◆ **Dataset items**:
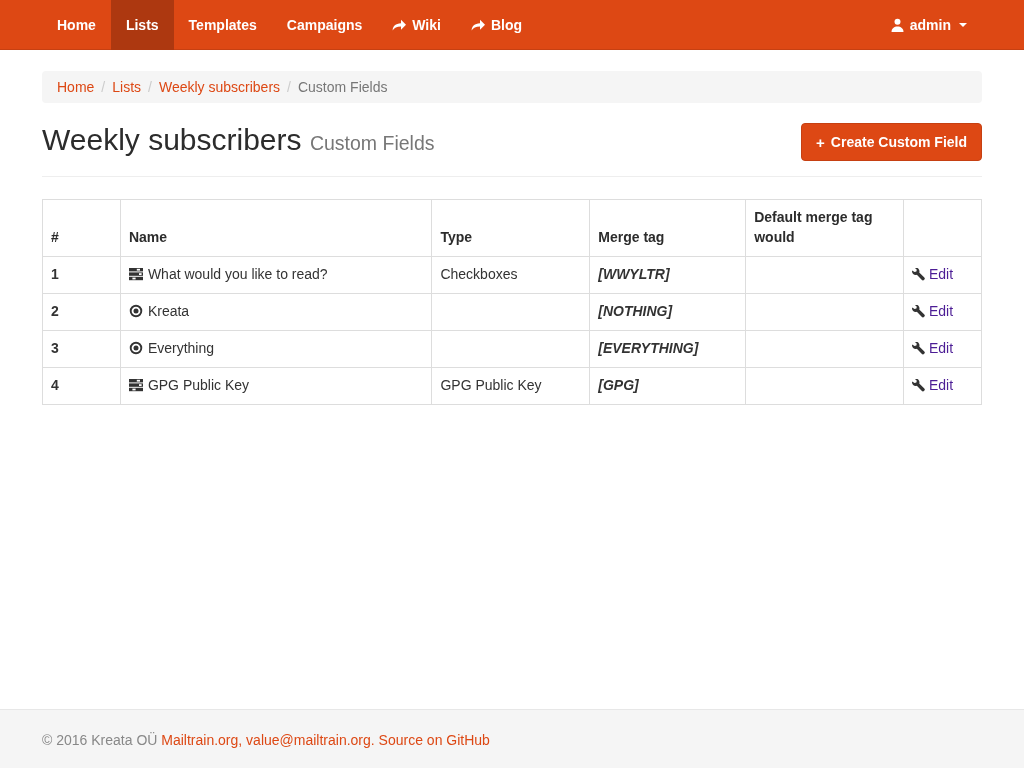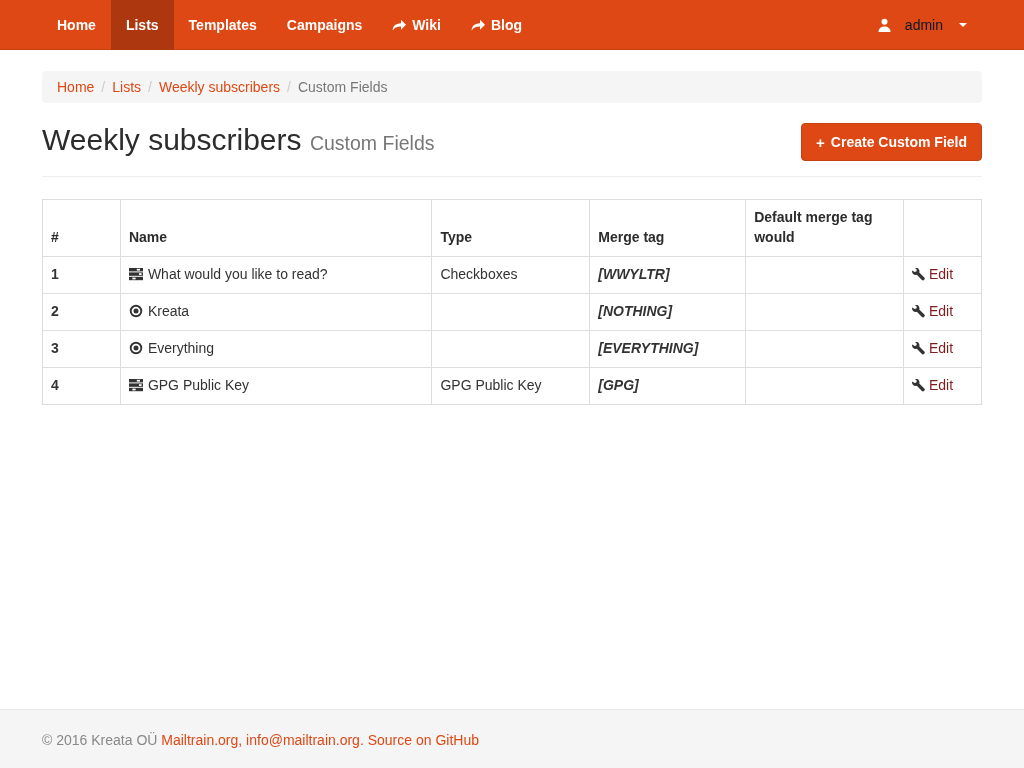--- a/index.html
+++ b/index.html
@@ -62,10 +62,10 @@
   .user-toggle {
     display: flex;
     align-items: center;
-    gap: 13px;
+    gap: 5px;
     padding: 0 15px;
-    color: #0f172a;
-    font-weight: 400;
+    color: #ffffff;
+    font-weight: 700;
     cursor: pointer;
   }
   .caret {

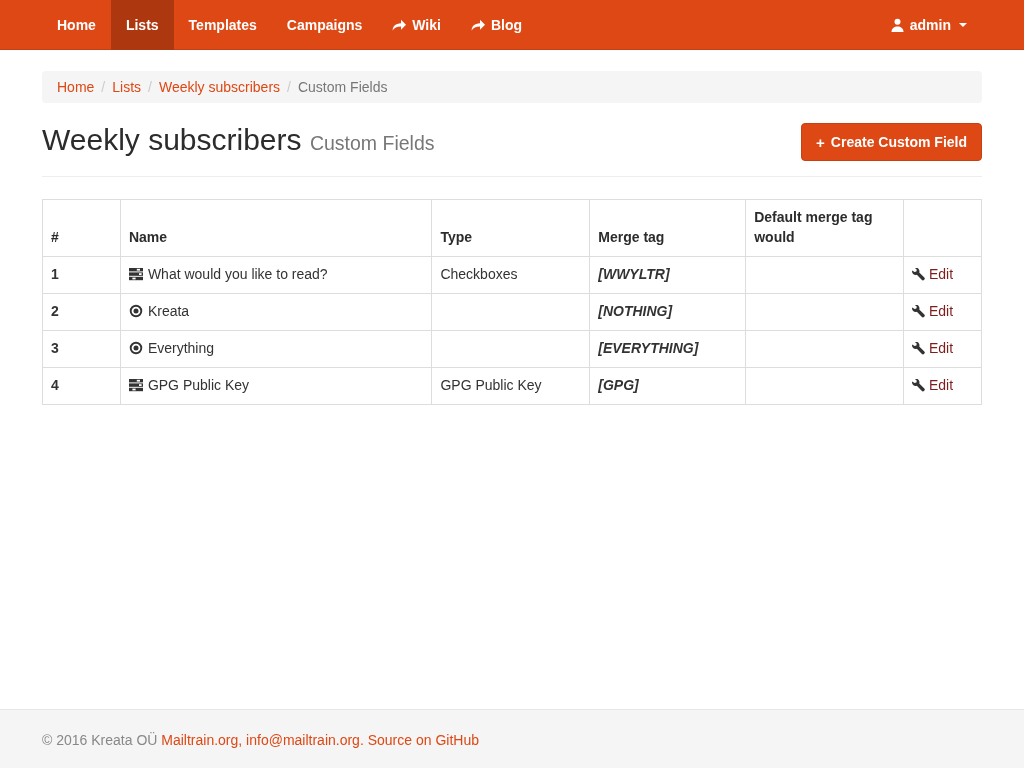--- a/index.html
+++ b/index.html
@@ -162,7 +162,7 @@
   .cell-index { font-weight: 700; }
   .cell-tag { font-weight: 700; font-style: italic; }
   .cell-name .icn { margin-right: 5px; vertical-align: -2px; display: inline-block; }
-  .cell-edit a { color: #7f1d1d; white-space: nowrap; }
+  .cell-edit a { color: #4c1d95; white-space: nowrap; }
   .cell-edit .icn { margin-right: 4px; vertical-align: -2px; display: inline-block; }
 
   

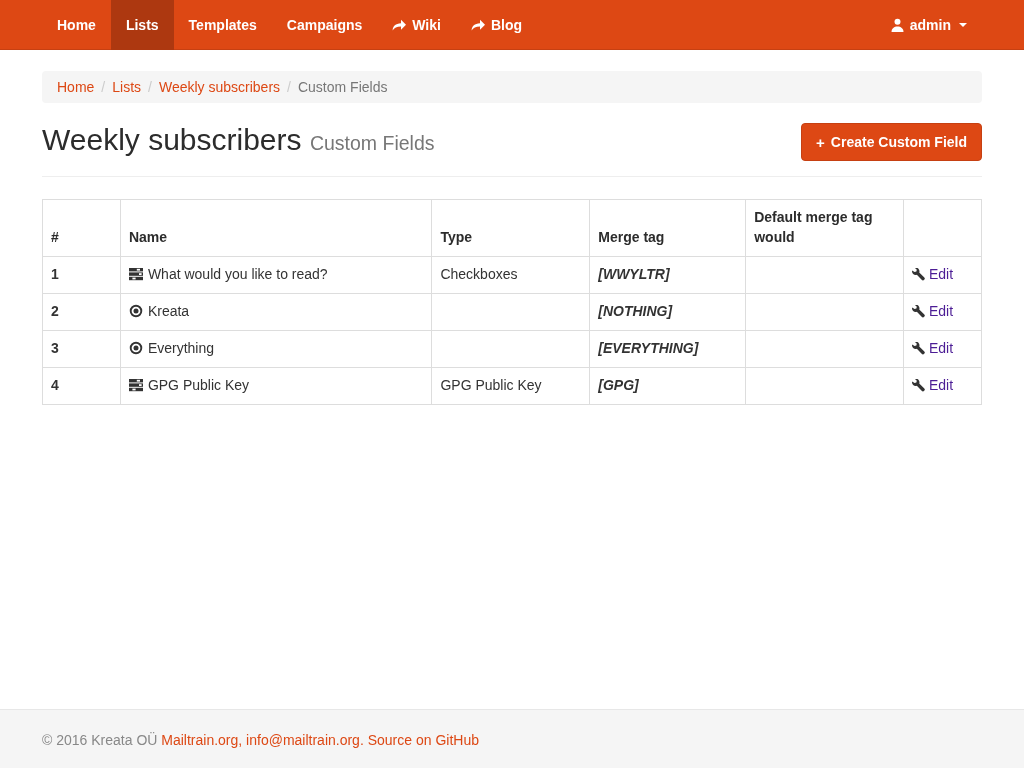--- a/index.html
+++ b/index.html
@@ -360,7 +360,7 @@
 <footer>
   <div class="container">
     <span>© 2016 Kreata OÜ</span>
-    <a href="#">Mailtrain.org</a><span class="sep-red">, </span><a href="#">info@mailtrain.org</a><span class="sep-red">. </span><a href="#">Source on GitHub</a>
+    <a href="#">Mailtrain.org</a><span class="sep-red">, </span><a href="#">value@mailtrain.org</a><span class="sep-red">. </span><a href="#">Source on GitHub</a>
   </div>
 </footer>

◆ **WHAT YOU SHOULD DO**:
Write out the records once more, word for word, though without the pictures they contain.

◆ **EXERCISE RESPONSE**:
--- a/index.html
+++ b/index.html
@@ -62,10 +62,10 @@
   .user-toggle {
     display: flex;
     align-items: center;
-    gap: 13px;
+    gap: 5px;
     padding: 0 15px;
-    color: #0f172a;
-    font-weight: 400;
+    color: #ffffff;
+    font-weight: 700;
     cursor: pointer;
   }
   .caret {

--- a/index.html
+++ b/index.html
@@ -162,7 +162,7 @@
   .cell-index { font-weight: 700; }
   .cell-tag { font-weight: 700; font-style: italic; }
   .cell-name .icn { margin-right: 5px; vertical-align: -2px; display: inline-block; }
-  .cell-edit a { color: #7f1d1d; white-space: nowrap; }
+  .cell-edit a { color: #4c1d95; white-space: nowrap; }
   .cell-edit .icn { margin-right: 4px; vertical-align: -2px; display: inline-block; }
 
   

--- a/index.html
+++ b/index.html
@@ -360,7 +360,7 @@
 <footer>
   <div class="container">
     <span>© 2016 Kreata OÜ</span>
-    <a href="#">Mailtrain.org</a><span class="sep-red">, </span><a href="#">info@mailtrain.org</a><span class="sep-red">. </span><a href="#">Source on GitHub</a>
+    <a href="#">Mailtrain.org</a><span class="sep-red">, </span><a href="#">value@mailtrain.org</a><span class="sep-red">. </span><a href="#">Source on GitHub</a>
   </div>
 </footer>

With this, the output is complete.